--- YOUR INSTRUCTIONS ---
Once you have read the records below, report how many lines contain the word "background", and give nothing besides that number.

--- RECORDS SUPPLIED ---
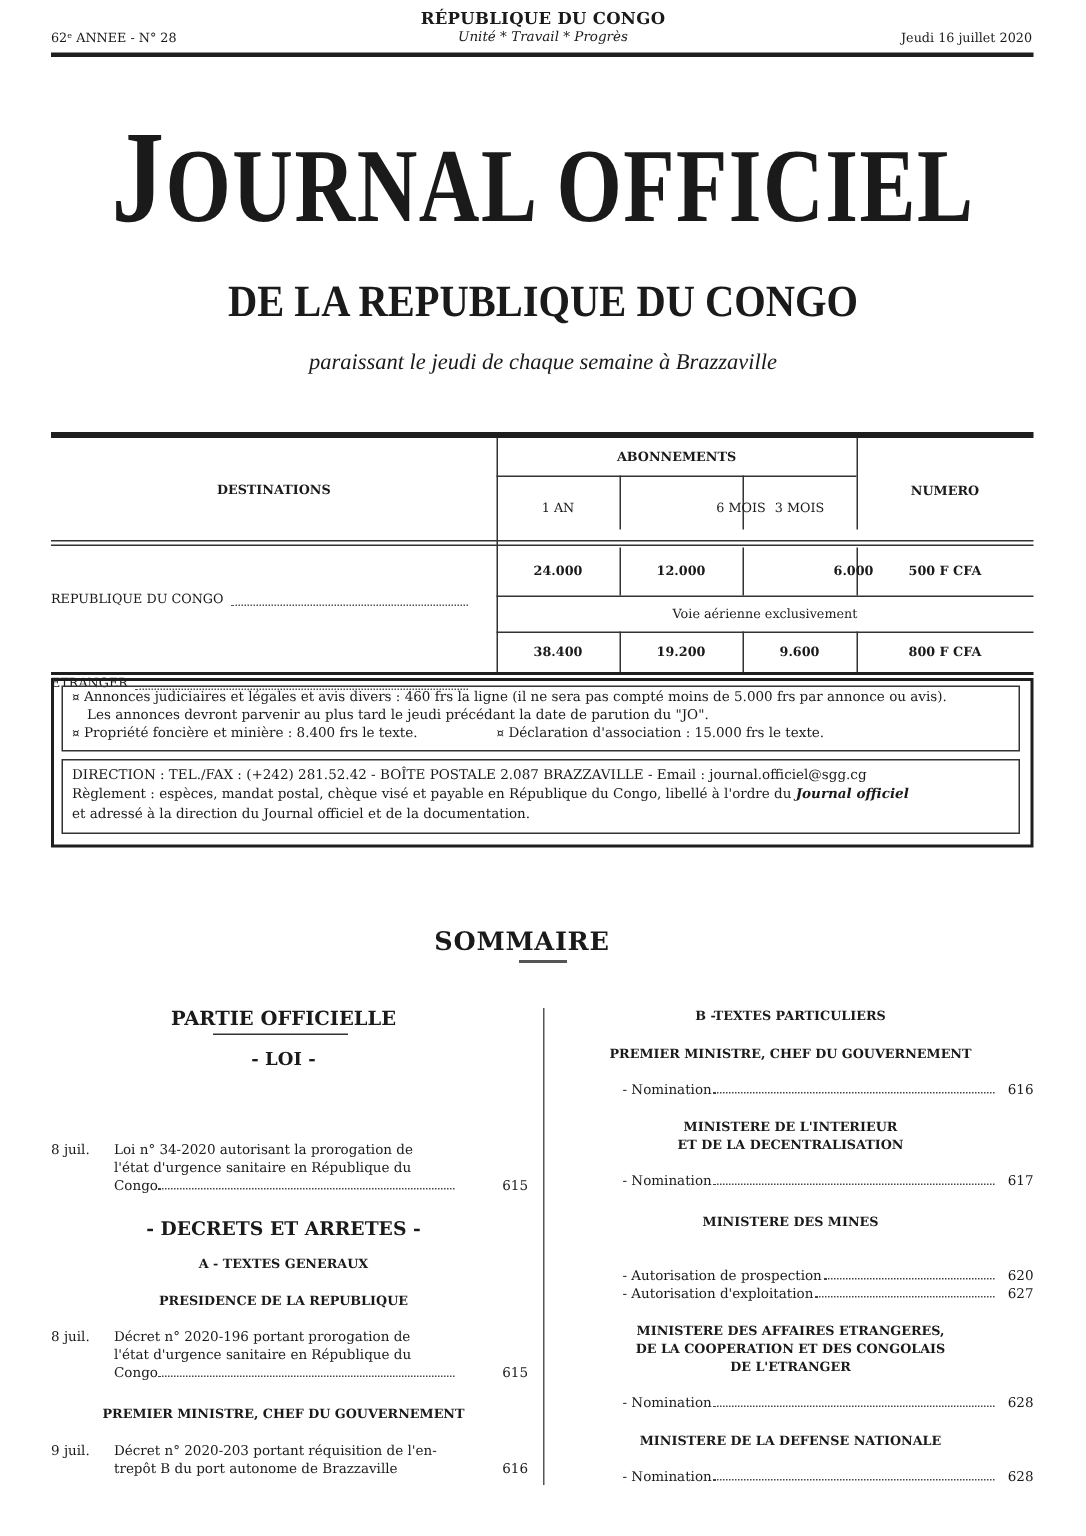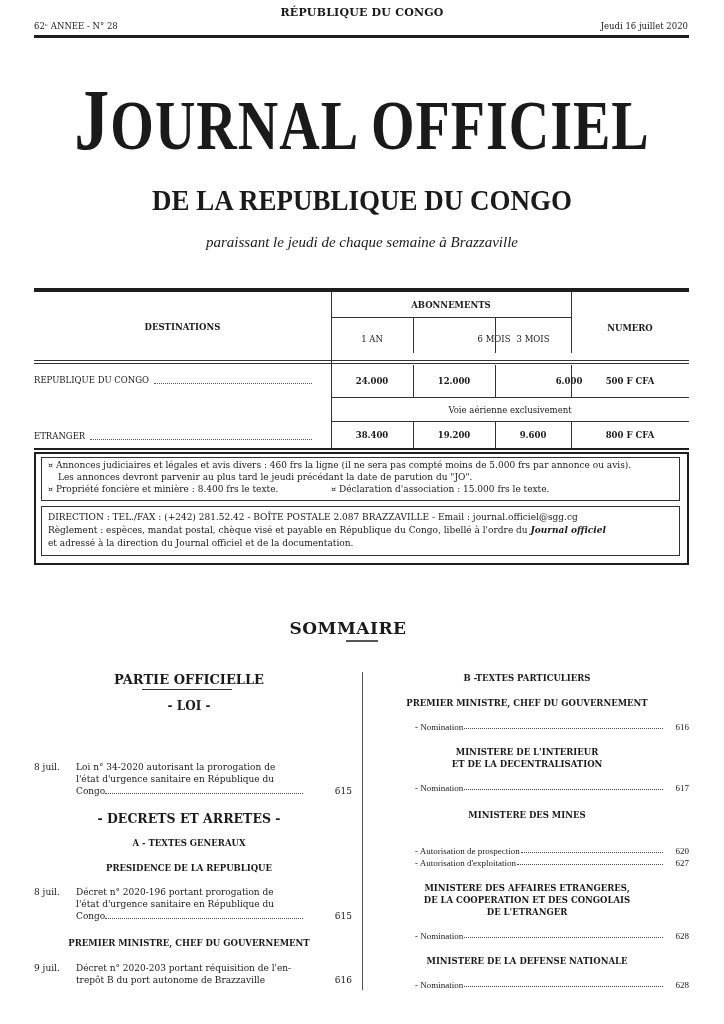--- a/index.html
+++ b/index.html
@@ -78,6 +78,7 @@
 <div class="abs hdr-left">62ᵉ ANNEE - N° 28</div>
 <div class="abs hdr-center">
   <div class="rep">RÉPUBLIQUE DU CONGO</div>
+  <div class="motto">Unité * Travail * Progrès</div>
 </div>
 <div class="abs hdr-right">Jeudi 16 juillet 2020</div>
 <div class="abs hdr-rule"></div>

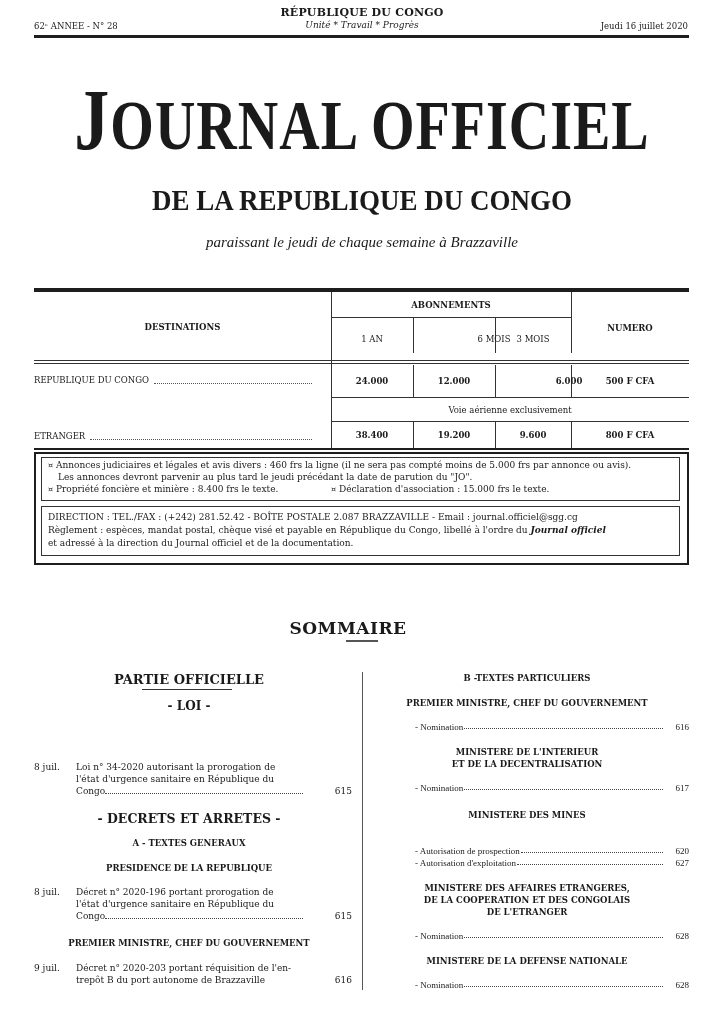--- a/index.html
+++ b/index.html
@@ -36,7 +36,7 @@
     .bold { font-weight: bold; }
     .vl { position: absolute; width: 1px; background: #333; }
     .hl { position: absolute; height: 1px; background: #333; }
-    .dest-label { position: absolute; font-size: 8.5px; display: flex; align-items: center; }
+    .dest-label { position: absolute; font-size: 8.5px; display: flex; align-items: center; margin-top: 20px; }
     .dots { flex: 1; border-bottom: 1px dotted #555; margin-left: 5px; height: 7px; }
 
     

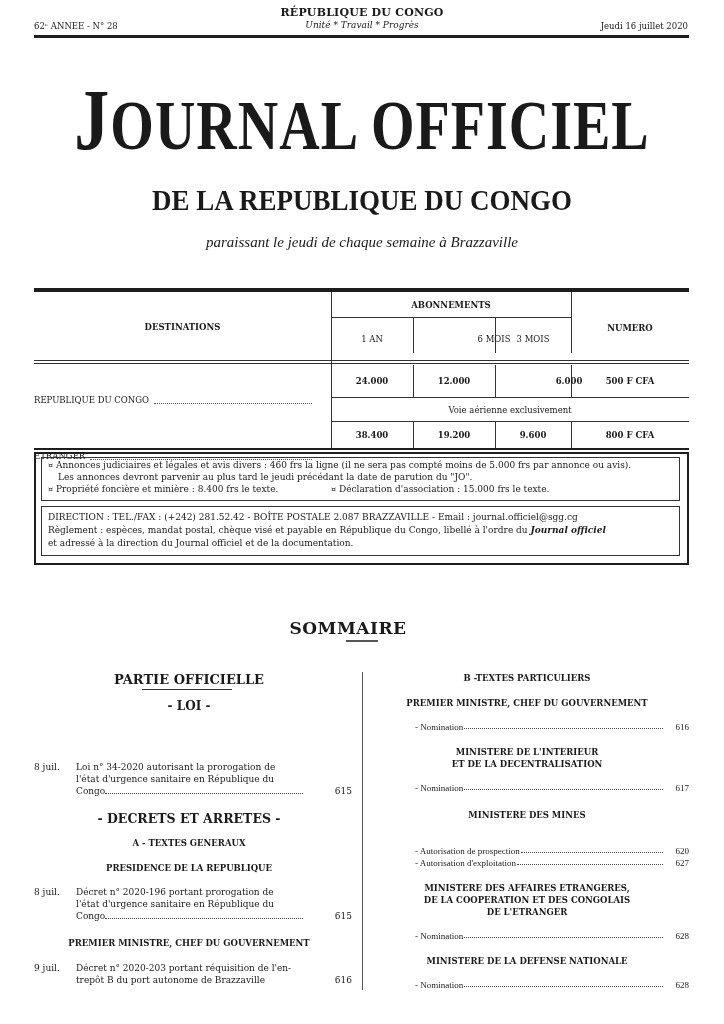--- a/index.html
+++ b/index.html
@@ -67,7 +67,7 @@
     .entry .pg { position: absolute; right: 0; bottom: 0; }
     .leader { border-bottom: 1px dotted #444; display: inline-block; vertical-align: baseline; height: 2px; }
 
-    .nom { position: absolute; font-size: 9px; display: flex; align-items: flex-end; font-family: Liberation Serif, serif; }
+    .nom { position: absolute; font-size: 9px; display: flex; align-items: flex-end; }
     .nom .lbl { white-space: nowrap; }
     .nom .fill { flex: 1; border-bottom: 1px dotted #444; margin: 0 4px 3px 1px; }
     .nom .pg { width: 22px; text-align: right; }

--- OUTPUT BELOW ---
2